7 key things Paula Radcliffe said in her statement responding to blood doping allegations

Paula Radcliffe has said she is “devastated that my name has even been linked” to wide-ranging accusations of cheating in athletics.

Britain’s marathon world record holder, who retired from competitive athletics earlier this year following a foot injury, issued a strongly worded statement after an investigation into blood doping in the sport.

Radcliffe added on Twitter that she had not taken any legal action to block accusations against her.

Here are the key points from Radcliffe’s statement, following the British Culture, Media and Sport committee hearing of September 8 regarding the Sunday Times’s allegations concerning blood data.

1. Reputation has been damaged

In her statement, Radcliffe denied resorting to cheating during her career as an athlete.

“I have campaigned long and hard throughout my career for a clean sport,” she said. “I have publicly condemned cheats and those who aid them. These accusations threaten to undermine all I have stood and competed for, as well as my hard earned reputation.

“By linking me to allegations of cheating, damage done to my name and reputation can never be fully repaired, no matter how untrue I know them to be.”

2. Innocent athletes lose their credibility

Radcliffe said that the investigation may have been a “valid enterprise”, but adds that credibility is lost when “innocent athletes” are accused of violations they did not commit.

“The investigation by (German broadcaster) ARD and the Sunday Times may have been a perfectly valid enterprise if the goal was to expose cheats, their supporters and their infrastructures,” she said.

“If, however, innocent athletes, as in my case, are caught up in the desire to sensationalise and expand the story, then that goal loses a lot of credibility, and indeed, opportunities to catch the true offenders.”

3. Small blood fluctuations doesn’t equal cheating

“I am 100% confident that the full explanations and circumstances around any fluctuations in my personal data on a very small number of occasions will stand up to any proper scrutiny and investigation,” the 41-year-old former athlete said.

“Indeed they have already done so. In my case, numerous experts have concluded that there is simply no case to answer. I have at all times been open and transparent, encouraging and supporting the use of blood profiling for many years.

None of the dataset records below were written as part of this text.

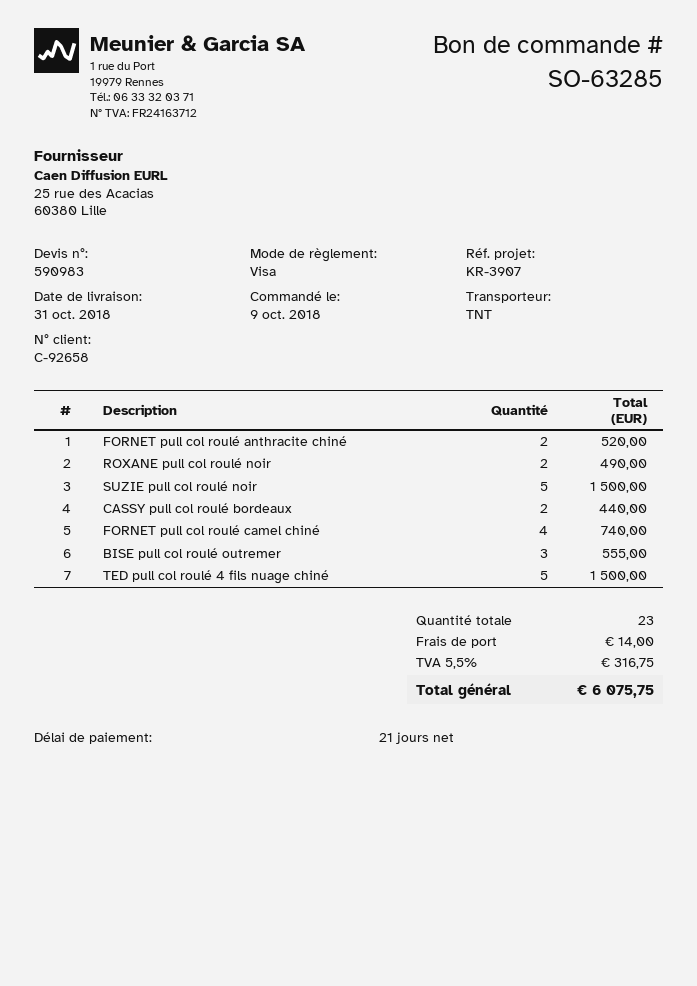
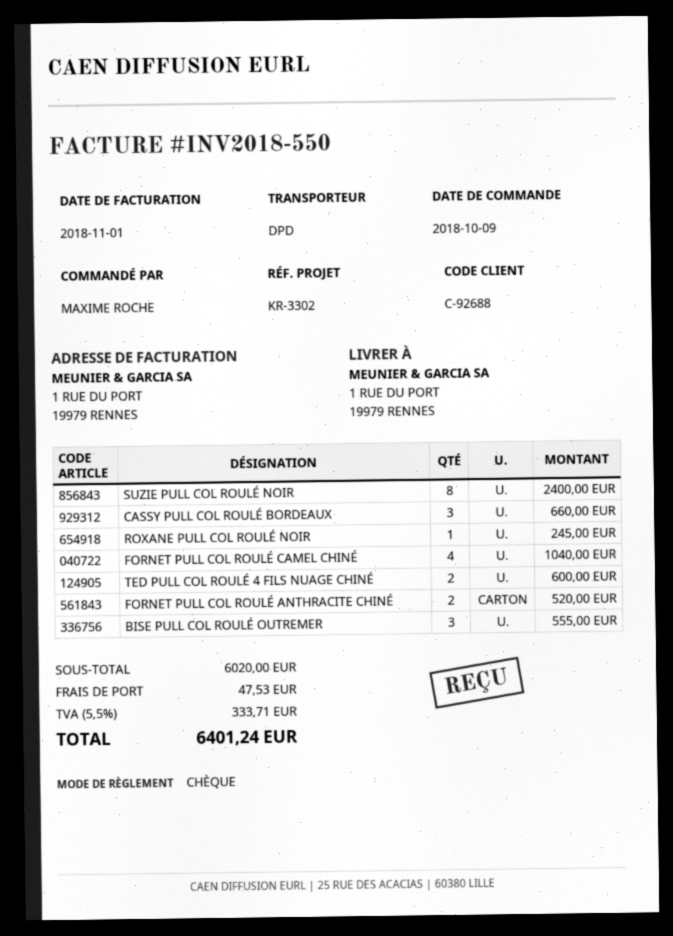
customer number: C-92658 -> C-92688
reference: KR-3907 -> KR-3302
payment method: Visa -> cheque
shipping method: TNT -> DPD
ROXANE pull col roulé noir: 2 for 490.00 -> 1 for 245.00
SUZIE pull col roulé noir: 5 for 1500.00 -> 8 for 2400.00
CASSY pull col roulé bordeaux: 2 for 440.00 -> 3 for 660.00
FORNET pull col roulé camel chiné: 4 for 740.00 -> 4 for 1040.00
TED pull col roulé 4 fils nuage chiné: 5 for 1500.00 -> 2 for 600.00
shipping: 14.00 -> 47.53
tax: 5.5% = 316.75 -> 5.5% = 333.71
total: 6075.75 -> 6401.24

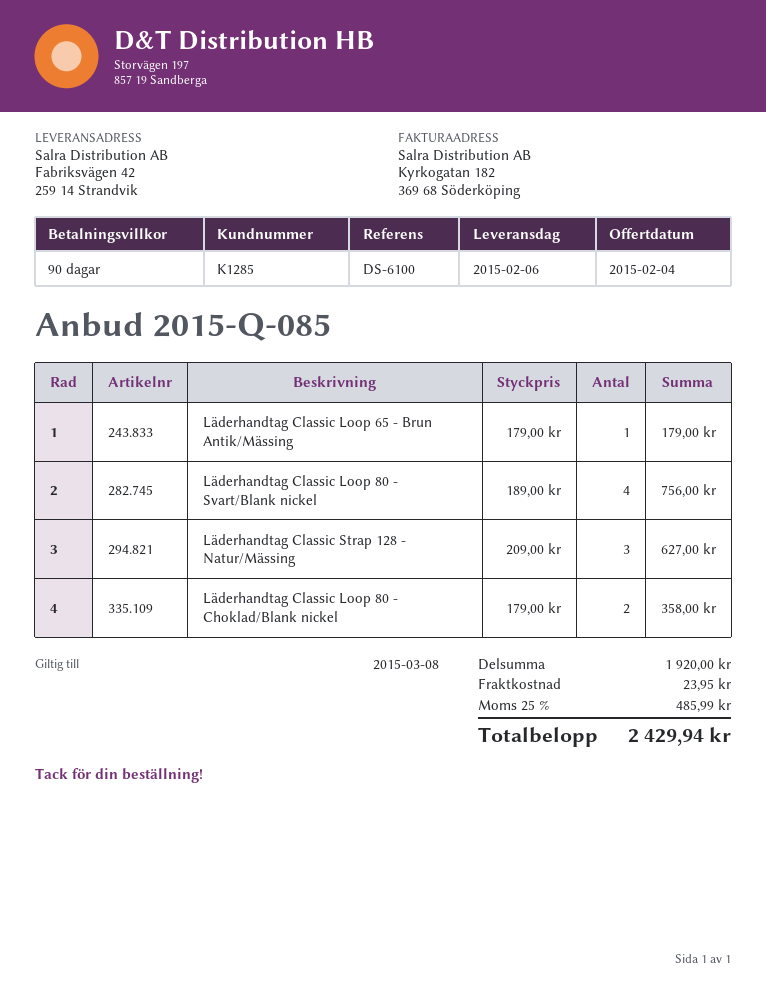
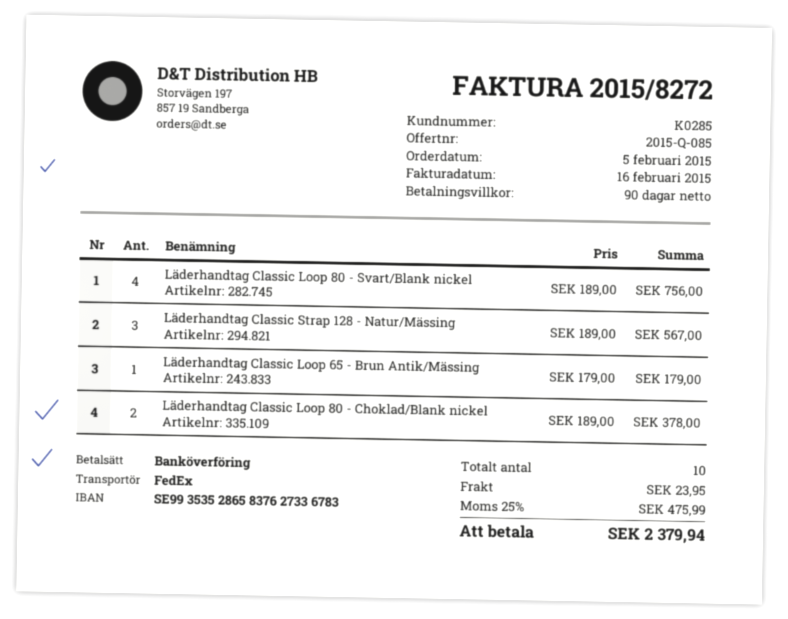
customer number: K1285 -> K0285
Läderhandtag Classic Strap 128 - Natur/Mässing: 3 x 209.00 = 627.00 -> 3 x 189.00 = 567.00
Läderhandtag Classic Loop 80 - Choklad/Blank nickel: 2 x 179.00 = 358.00 -> 2 x 189.00 = 378.00
tax: 25% = 485.99 -> 25% = 475.99
total: 2429.94 -> 2379.94

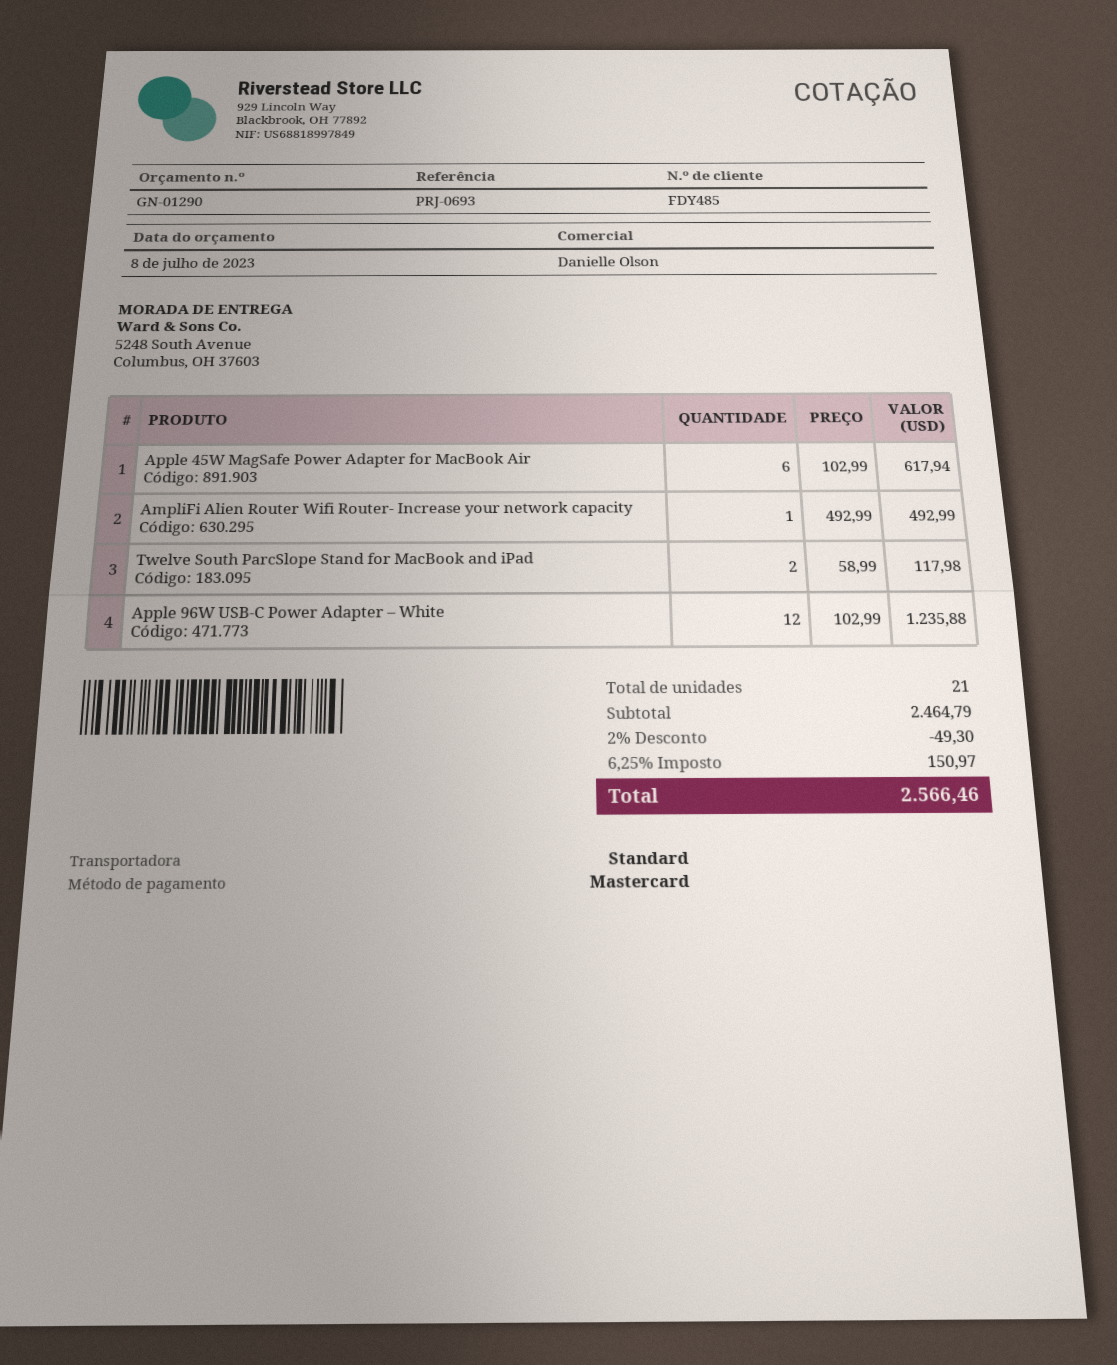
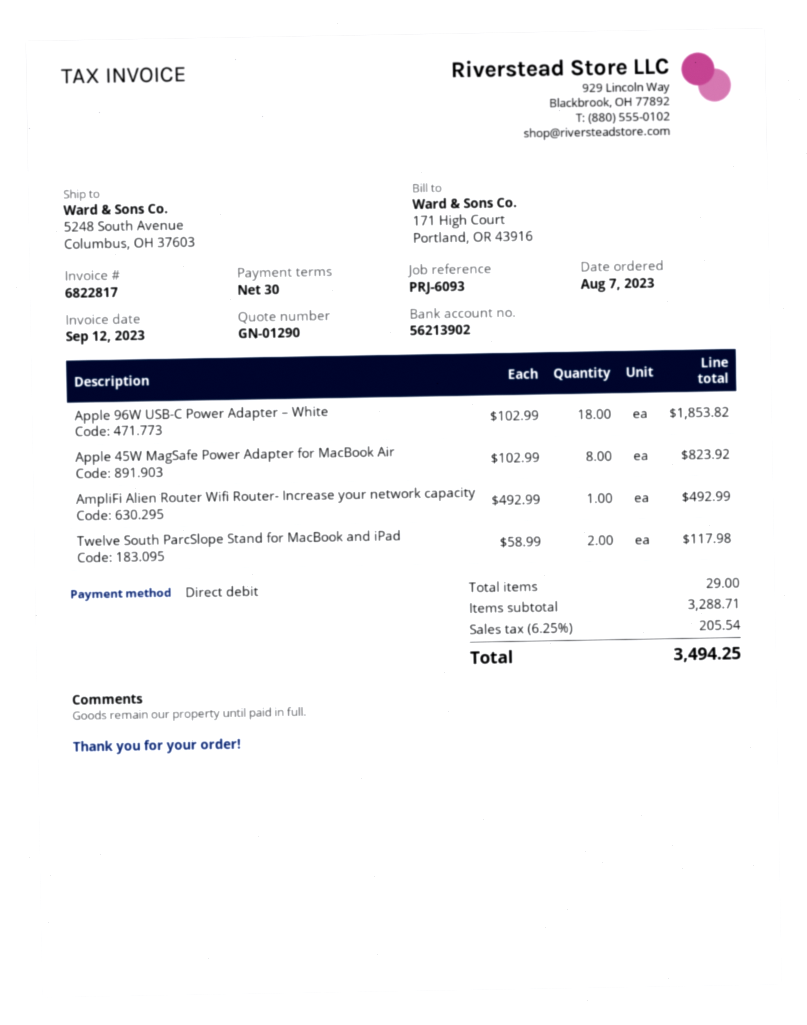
reference: PRJ-0693 -> PRJ-6093
payment method: Mastercard -> direct debit
Apple 45W MagSafe Power Adapter for MacBook Air: 6 x 102.99 = 617.94 -> 8 x 102.99 = 823.92
Apple 96W USB-C Power Adapter – White: 12 x 102.99 = 1235.88 -> 18 x 102.99 = 1853.82
total quantity: 21 -> 29
subtotal: 2464.79 -> 3288.71
discount: 2% = 49.30 -> none
tax: 6.25% = 150.97 -> 6.25% = 205.54
total: 2566.46 -> 3494.25

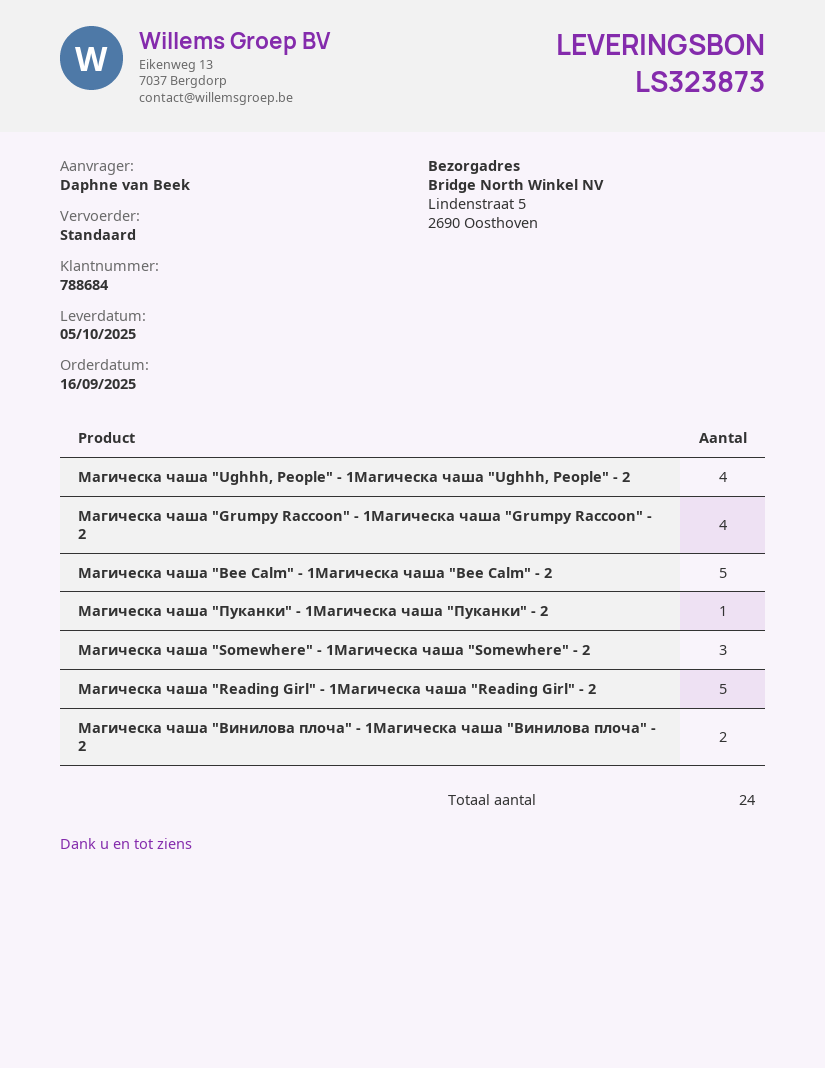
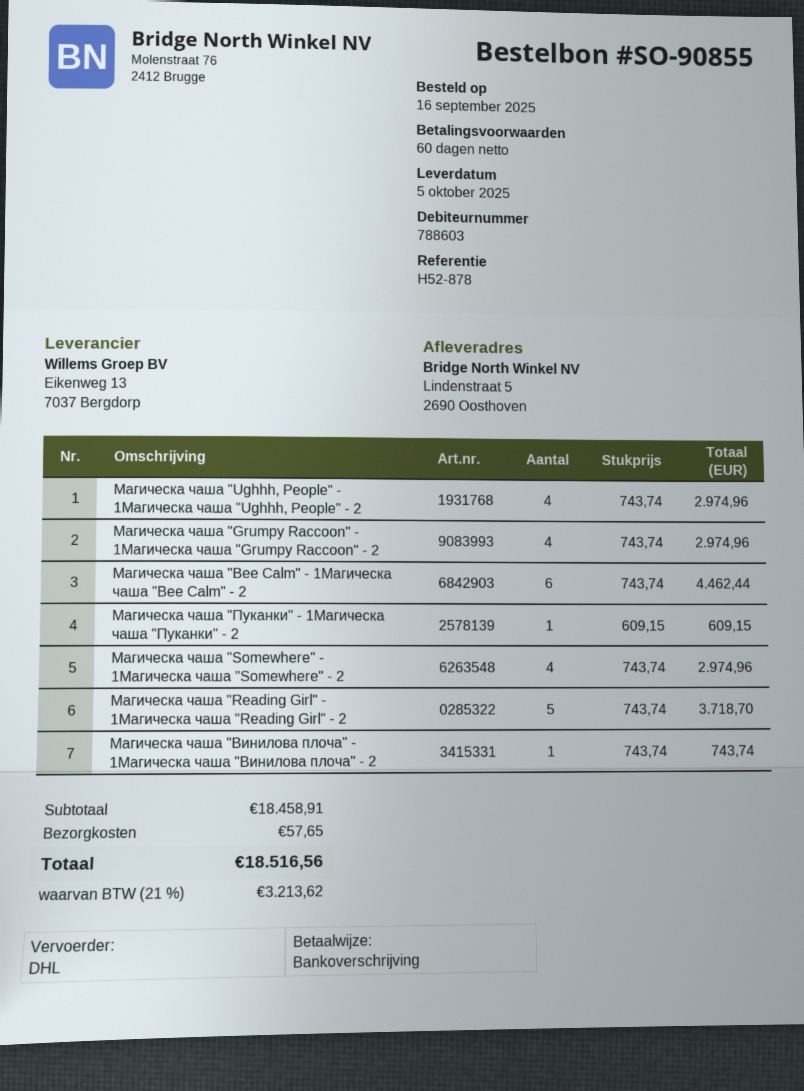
customer number: 788684 -> 788603
shipping method: standard -> DHL
Магическа чаша "Bee Calm" - 1Магическа чаша "Bee Calm" - 2: 5 -> 6
Магическа чаша "Somewhere" - 1Магическа чаша "Somewhere" - 2: 3 -> 4
Магическа чаша "Винилова плоча" - 1Магическа чаша "Винилова плоча" - 2: 2 -> 1

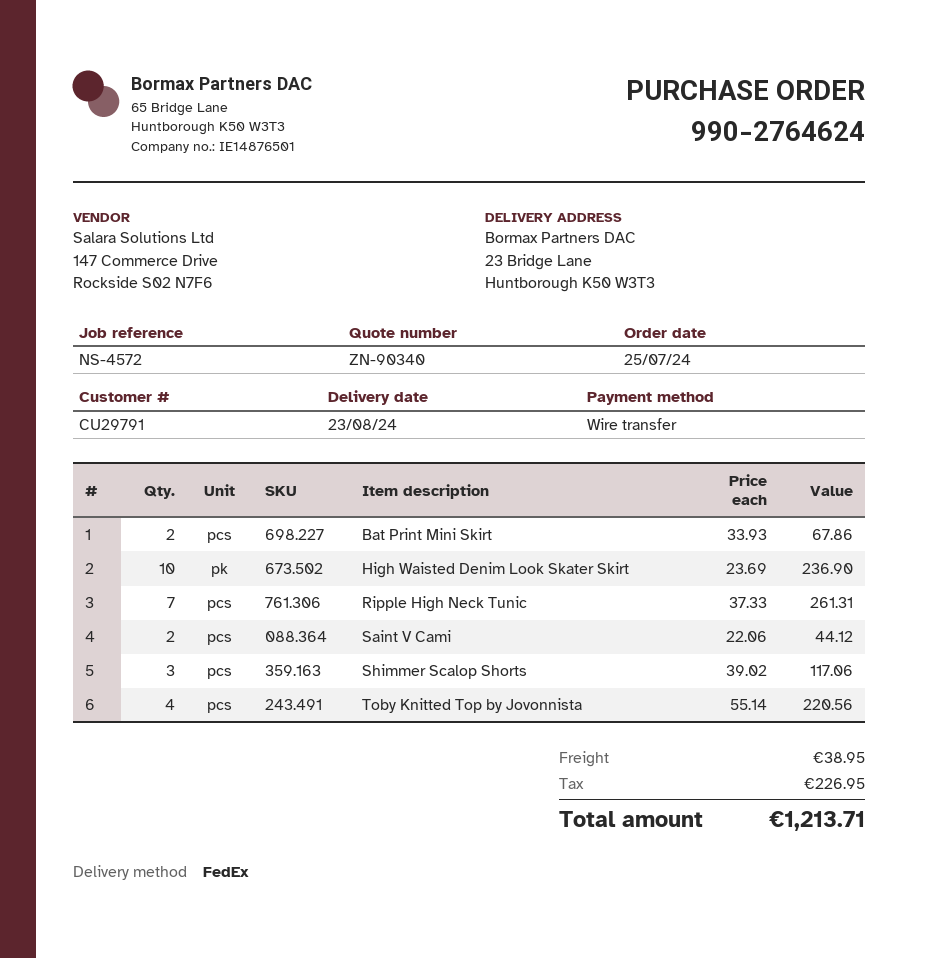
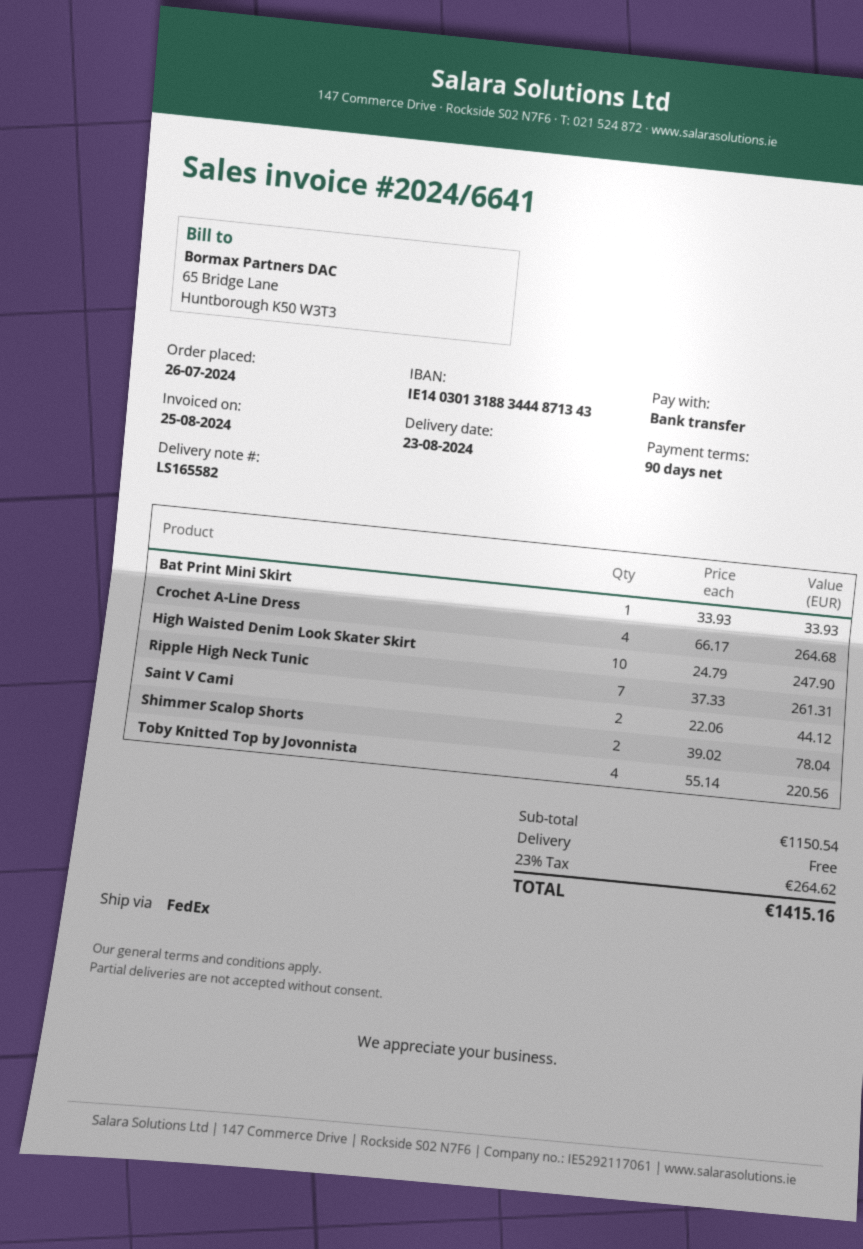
order date: 2024-07-25 -> 2024-07-26
Bat Print Mini Skirt: 2 x 33.93 = 67.86 -> 1 x 33.93 = 33.93
High Waisted Denim Look Skater Skirt: 10 x 23.69 = 236.90 -> 10 x 24.79 = 247.90
Shimmer Scalop Shorts: 3 x 39.02 = 117.06 -> 2 x 39.02 = 78.04
Crochet A-Line Dress: none -> 4 x 66.17 = 264.68
shipping: 38.95 -> 0.00
tax: 226.95 -> 264.62
total: 1213.71 -> 1415.16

“At no time have any of the various anti-doping authorities found any reason to level any charge of abnormal practice or cheating against me whatsoever.”

4. Test results marginally above accepted threshold do not fall under doping category

Radcliffe said that just because test results are different from the accepted threshold, it doesn’t imply doping or cheating.

“In all of these three cases referred to by the Sunday Times (as well as on many more occasions) I was EPO (erythropoietin) urine tested at the time, and also in follow up,” Radcliffe claimed.

“All of these three cases followed periods of altitude training. Only one of my blood test scores is marginally above the 1 in 100 accepted threshold, and this is invalid given that it was collected immediately following a half marathon race run around midday in temperatures of approximately 30C.

“None of my blood test scores are anywhere near the 1 in 1000 threshold as was claimed by the Sunday Times and that which is seen as suspicion of doping. No abnormalities were ultimately found and any allegation that the IAAF (International Association of Athletics Federations) did not follow up on blood data results in my case is false.”

5. Doping tests are more complicated than you think

“The processes to capture those involved are complicated and have taken many years to evolve,” she said. “The process continues with the help of athletes, scientists and, in some cases, the media.

“It was in the spirit of this that I agreed to meet with the Sunday Times reporters before publication of their story. I was incredibly disappointed however that they appeared to purely want to link me to their story.

“Their experts (one of whom spoke at the committee hearing today) gave their assessment of what they say “may” have led to abnormalities in my data.

“However, they did so without any knowledge of context, of personal circumstances, and, of any other facts; all of which would be, and in fact were, available to the multiple experts who examined my data at the time and more recently.”

6. Obtaining consent from athletes was in the form of “blackmail”

Radcliffe claims The Sunday Times tried to get consent from the athletes in question to publish their medical data – but the approach was more of a “blackmail” than a polite request.

“The Sunday Times recently attempted to obtain the consent of athletes to publish their stolen medical data, asserting behind the scenes to the effect that if consent isn’t given it will look like an athlete has something to hide and may therefore be guilty of doping,” she said.

“This was effectively tantamount to blackmail, and plainly unacceptable.”

7. Cheats now have “valuable” doping information

Radcliffe believes that because of these allegations, cheats will be more aware of how the system works.

“A further important point is that cheats wishing to know the normal ranges were being given very valuable information and assistance by the Sunday Times,” said Radcliffe.